Многое из этих отходов Великой войны можно увидеть из окна автомобиля, едущего из Владивостока в Никольск и Хабаровск, но после того, как пройдены верфи и оставлены позади заброшенные заводы и железнодорожные мастерские, открывается контраст между плотными городами и огромными, бескрайними полями. Горизонт города - это линия неба со зданиями и холмами, а горизонт долин рек Усури и Амура и степей внутри страны - это не линия, а нечеткое обозначение бесконечного пространства. Путешествуя по Амурской железной дороге с американским командующим во время его первой инспекционной поездки, мы проехали через сотни тысяч акров зерновых полей, пастбищ и лесов. В некоторых местах овес и пшеница были скошены, но не убраны; в других местах фермы были заброшены. Зерна было так много, что казалось, оно растет дико, как одуванчики в Индиане. Леса были вырублены лишь кое-где вдоль железной дороги. Далеко в глубине страны они были девственными. Изредка попадались крестьянские хижины, срубы или грубые каркасные дома, выкрашенные в желтый цвет. Часами мы ехали, не видя ни одного живого существа, кроме золотых фазанов на крыльях. Иногда на деревенских станциях генеральский поезд проезжал мимо "регулярного", который был регулярным только как воспоминание о прошлом, и мы мельком видели законность путешествия. Мужчины и женщины были так тесно упакованы в крытых вагонах, что чувствовали себя более неуютно, чем бычки, едущие с западного ранчо в Канзас-Сити или Омаху. Китайцы и русские, братья и сестры по несчастью, направляющиеся откуда-то в другое место в поисках мира, родственников, друзей, бизнеса или возможностей. Одни были контрабандистами, другие - бизнесменами, третьи - крестьянами, а многие - политическими агитаторами. Большевики и монархисты путешествовали вместе, переодетые в одинаковые одежды и с одинаковой миссией. И снова на другой станции прошел поезд казаков, молодых, бесшабашных людей, ехавших со своими возлюбленными, оружием и лошадьми. У них было все самое лучшее, что есть в перекатах. Они боялись только Бога и во всем принимали собственное участие. Они колыхались на политических ветрах и были антибольшевистскими только потому, что это было популярно. Они не подчинялись никаким законам, кроме мандатов своего атамана, двадцативосьмилетнего "генерала". Чтобы произвести впечатление на жителей, они гоняли туда-сюда обоз разбитой артиллерии, шестидюймовые пушки из Англии, прикрытые древками с луками.

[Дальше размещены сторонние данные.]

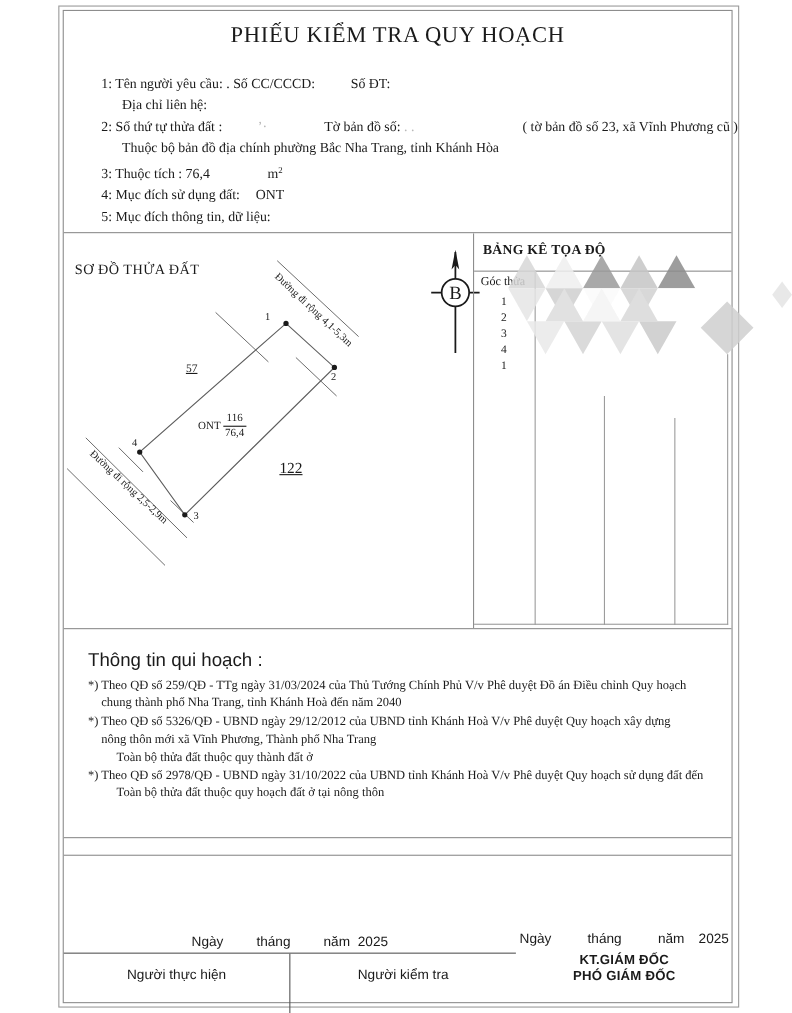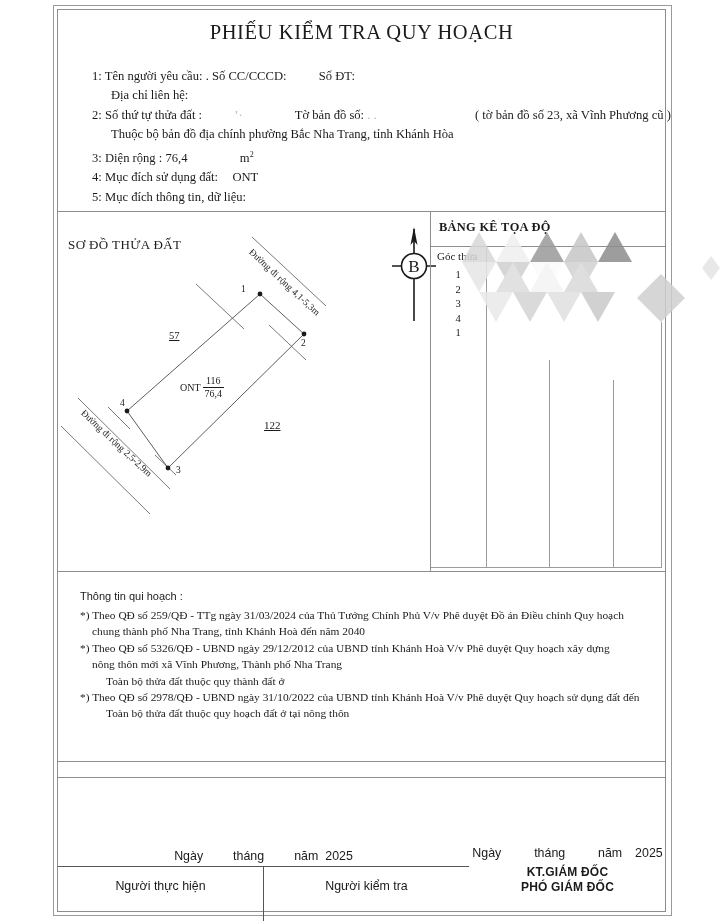--- a/index.html
+++ b/index.html
@@ -160,7 +160,7 @@
   </div>
 
   <div class="meta-line">
-    <span>3: Diện rộng :</span>
+    <span>3: Thuộc tích :</span>
     <span>76,4</span>
     <span class="gap-m"></span>
     <span>m</span><span class="sup">2</span>

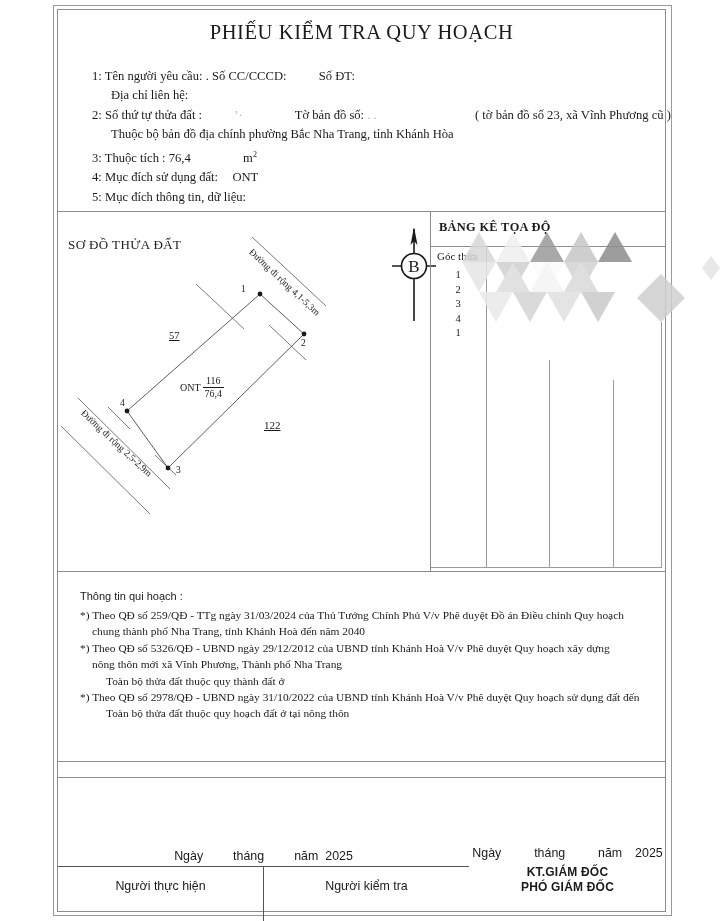--- a/index.html
+++ b/index.html
@@ -206,7 +206,7 @@
   <div style="position:absolute;left:62px;top:186px;font-size:9.5px;">4</div>
 
   <div style="position:absolute;left:111px;top:118px;font-size:10.5px;text-decoration:underline;">57</div>
-  <div style="position:absolute;left:206px;top:207px;font-size:11px;text-decoration:underline;">122</div>
+  <div style="position:absolute;left:196px;top:207px;font-size:14px;text-decoration:underline;">122</div>
 
   <div style="position:absolute;left:122px;top:163px;font-size:10px;display:flex;align-items:center;">
     <span style="margin-right:2px;">ONT</span>

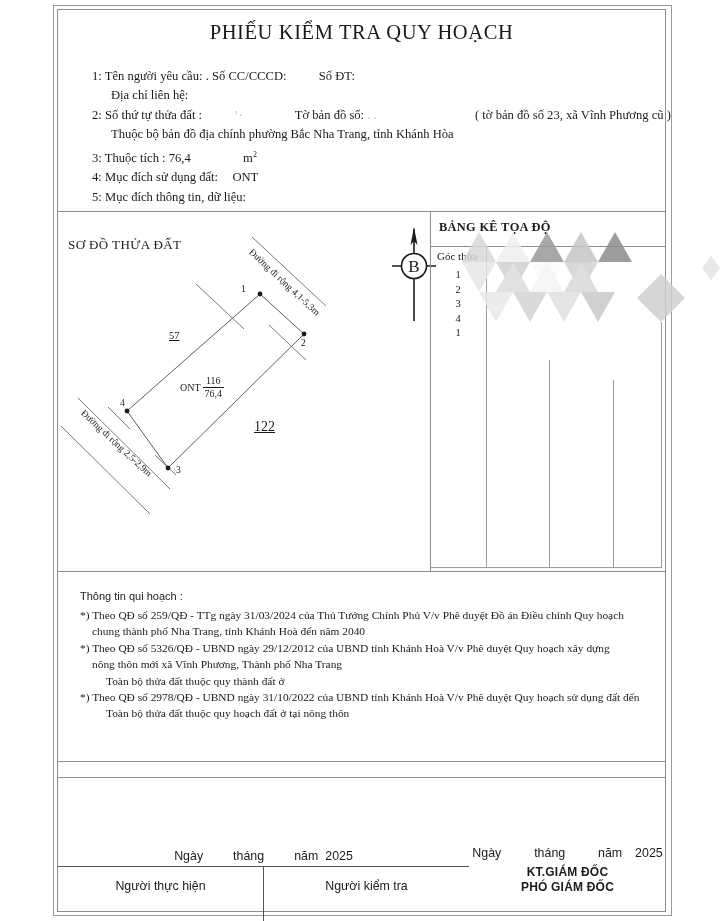--- a/index.html
+++ b/index.html
@@ -74,7 +74,7 @@
     position:absolute;left:58px;top:572px;width:607px;height:190px;
     border-bottom:1px solid #8d8d8d;box-sizing:border-box;padding:18px 0 0 22px;
   }
-  #plan-title{font-size:11px;font-family:"Liberation Sans", sans-serif;margin-bottom:5px;}
+  #plan-title{font-size:17px;font-family:"Liberation Sans", sans-serif;margin-bottom:5px;}
   .plan-item{font-size:11.4px;line-height:16.4px;}
   .plan-cont{padding-left:12px;}
   .plan-sub{padding-left:26px;}

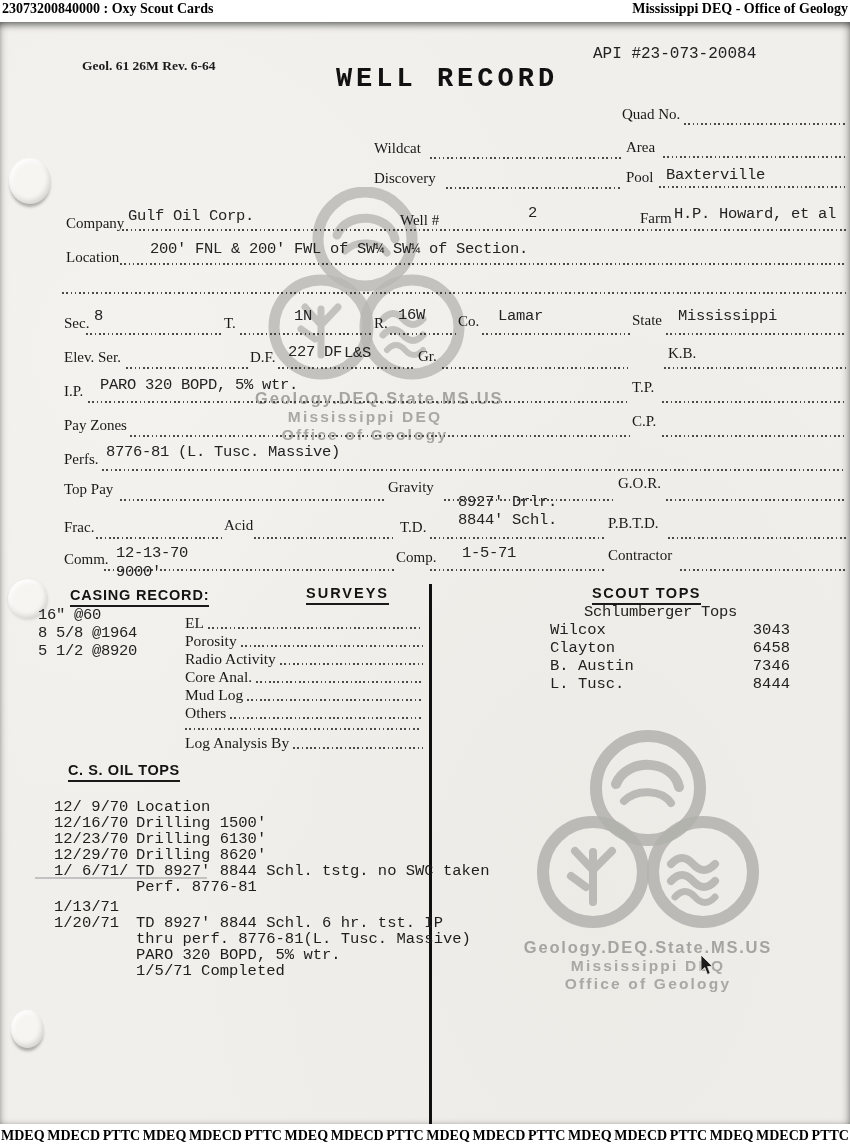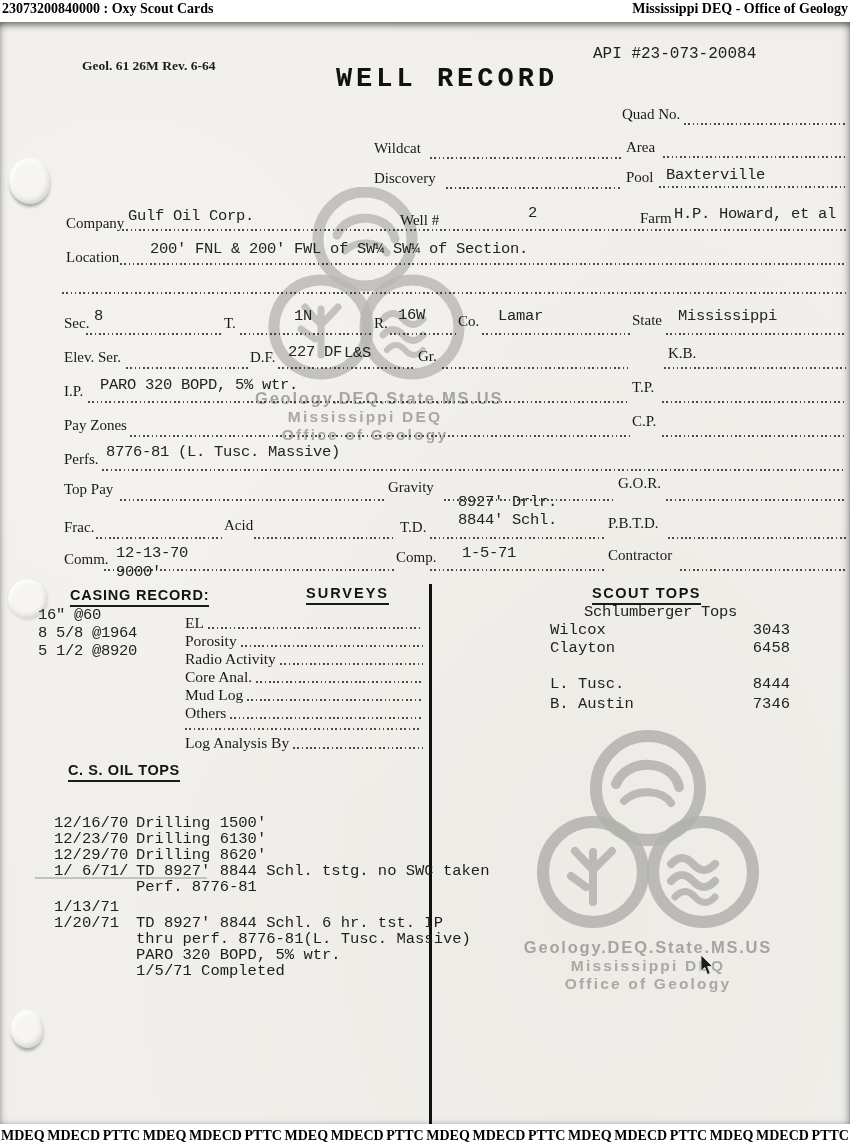--- a/index.html
+++ b/index.html
@@ -273,7 +273,7 @@
     <span>Clayton</span>
     <span>6458</span>
   </div>
-  <div class="tops-row" style="top:673px;gap:7px;">
+  <div class="tops-row" style="top:635px;gap:7px;">
     <span>B. Austin</span>
     <span>7346</span>
   </div>

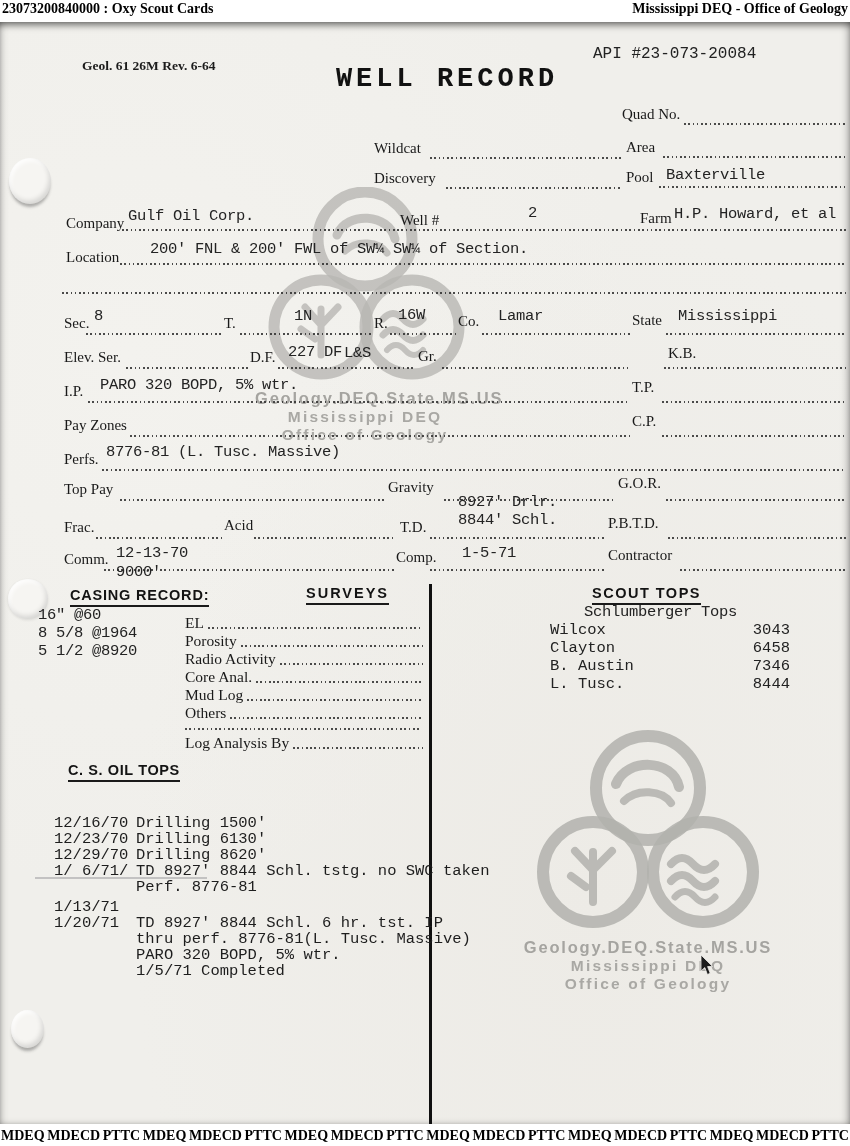--- a/index.html
+++ b/index.html
@@ -283,6 +283,9 @@
   </div>
 
   <span class="hd" style="left:68px;top:740px;letter-spacing:.6px;">C. S. OIL TOPS</span>
+  <div class="oil-row" style="top:757px;">
+    <span class="d">12/ 9/70</span><span class="t">Location</span>
+  </div>
   <div class="oil-row" style="top:773px;">
     <span class="d">12/16/70</span><span class="t">Drilling 1500'</span>
   </div>

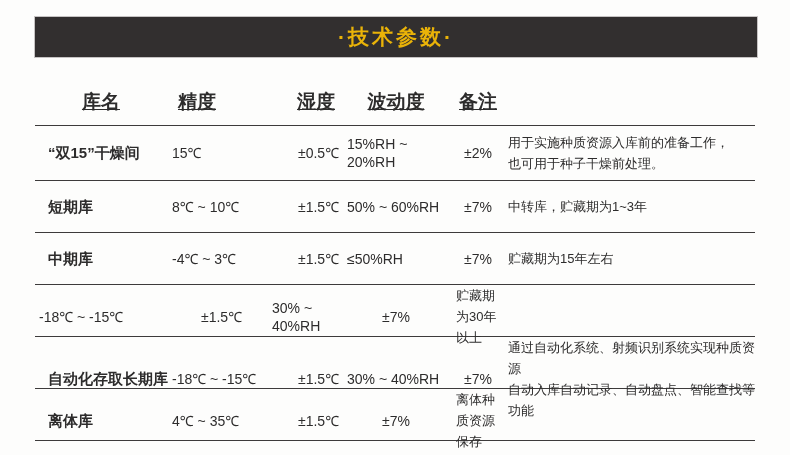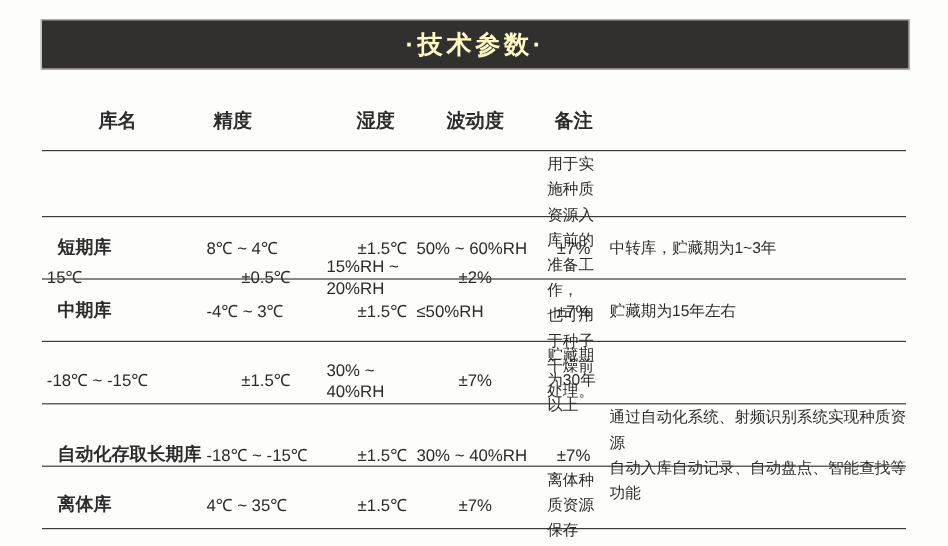--- a/index.html
+++ b/index.html
@@ -28,7 +28,7 @@
     justify-content: center;
   }
   .banner-title {
-    color: #fef9c3;
+    color: #eab308;
     font-size: 21px;
     font-weight: bold;
     letter-spacing: 3px;

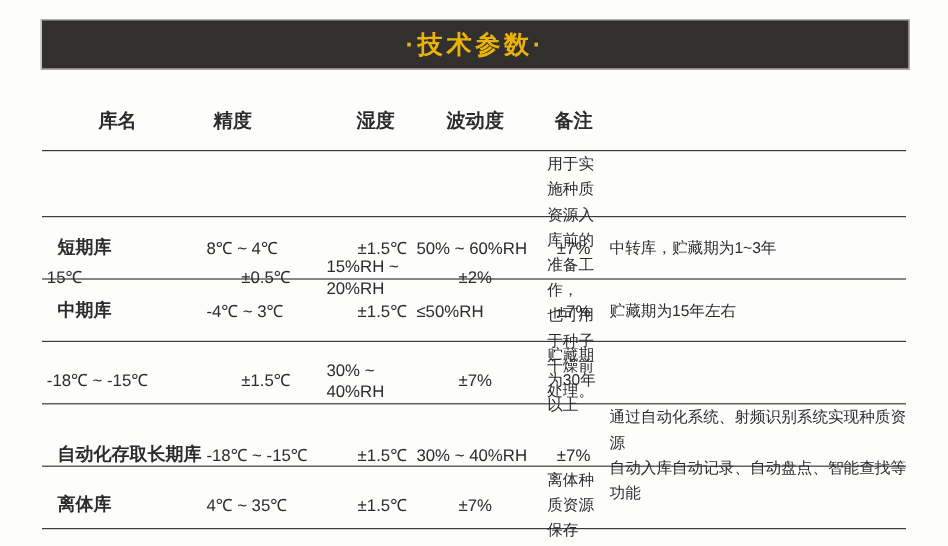--- a/index.html
+++ b/index.html
@@ -61,7 +61,8 @@
   }
   .th {
     font-weight: bold;
-    font-size: 16px;
+    font-size: 19px;
+    text-decoration: underline;
   }
   
   .th.h1 { padding-left: 47px; }

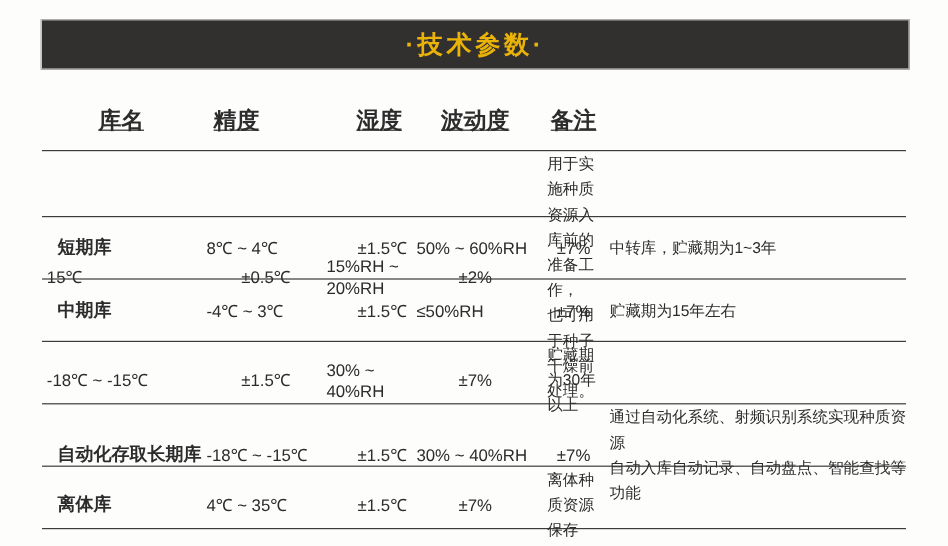--- a/index.html
+++ b/index.html
@@ -102,6 +102,7 @@
   </div>
 
   <div class="trow tall">
+    <div class="cell c1">“双15”干燥间</div>
     <div class="cell c2">15℃</div>
     <div class="cell c3">±0.5℃</div>
     <div class="cell c4">15%RH ~ 20%RH</div>

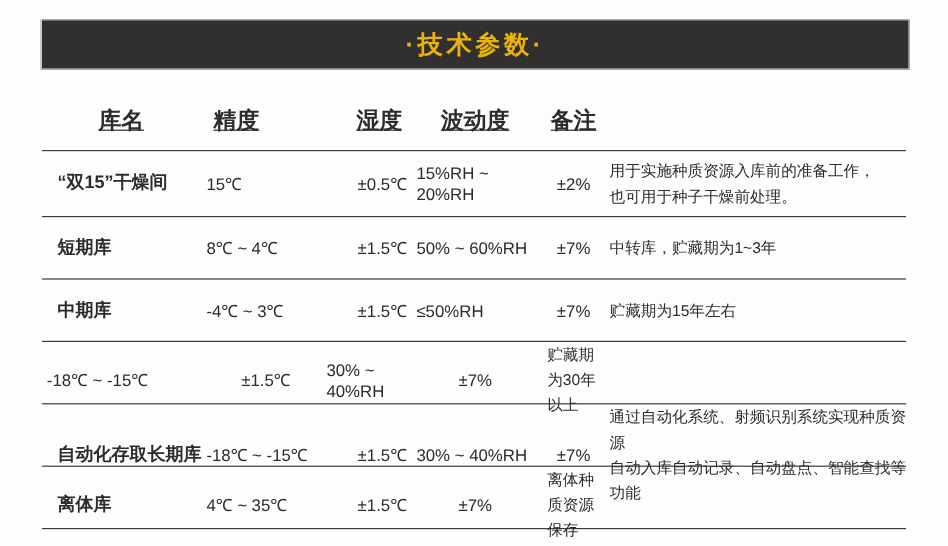--- a/index.html
+++ b/index.html
@@ -113,7 +113,7 @@
 
   <div class="trow">
     <div class="cell c1">短期库</div>
-    <div class="cell c2">8℃ ~ 4℃</div>
+    <div class="cell c2">8℃ ~ 10℃</div>
     <div class="cell c3">±1.5℃</div>
     <div class="cell c4">50% ~ 60%RH</div>
     <div class="cell c5">±7%</div>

С каждой станции вдоль дороги развевался флаг Цветочного королевства, и за исключением нескольких городов и мостов, охраняемых исключительно американцами, японские войска присутствовали всегда. От озера Байкал до Тихого океана было то же самое. Повсюду их солдаты, торговцы, следователи, агенты и старатели усеивали страну.
Но эта обширная область обрабатываемой земли была как видение во сне. При всех страданиях во Владивостоке и Хабаровске, ибо этот амурский город не был исключением, казалось странным, что такие плодородные долины должны быть столь пустынны, но ответственность за это лежит на контрреволюции большевиков. С тех пор как "царь" Ленин и его "апостолы" (один петроградский поэт сравнил кабинет Ленина с двенадцатью современными учениками1) узурпировали политическую власть в Европейской России, все было неустроено и перевернуто. У народа не было никакого желания оставаться на земле или возвращаться на нее. Нет никакой безопасности. Они не могут быть уверены, что хозяйство, которое они берут, покупают или получают, владеют или арендуют, останется в их руках. Некоторые крестьяне, многие тысячи, остались на земле, но в основном в районах, удаленных от железных дорог.
В Хабаровске, прогуливаясь однажды утром по рынку, я увидел группу мужчин, собравшихся вокруг старого крестьянина, человека, искалеченного и мозолистого от тяжелой работы. В своих дергающихся руках он держал документ на участок земли под Самарой. Физически сломленный, он рассказывал свою историю, плача при этом, как ребенок с разбитым сердцем.
"Когда большевики пришли ко мне домой, они спросили: "Кому принадлежит это имущество?". Я ответил: "Мне..."". Толпа была в нетерпении и молчала. "Как давно вы здесь живете?" - спросил комиссар. "Пять лет", - сказал я. "Тогда убирайся", - сказал он. У тебя это было достаточно долго"... и он забрал мой дом, моих коров, моих гусей, мою муку и зерно, и..." и он закончил со слезами, пока заинтересованные жители деревни рассматривали его "клочок бумаги".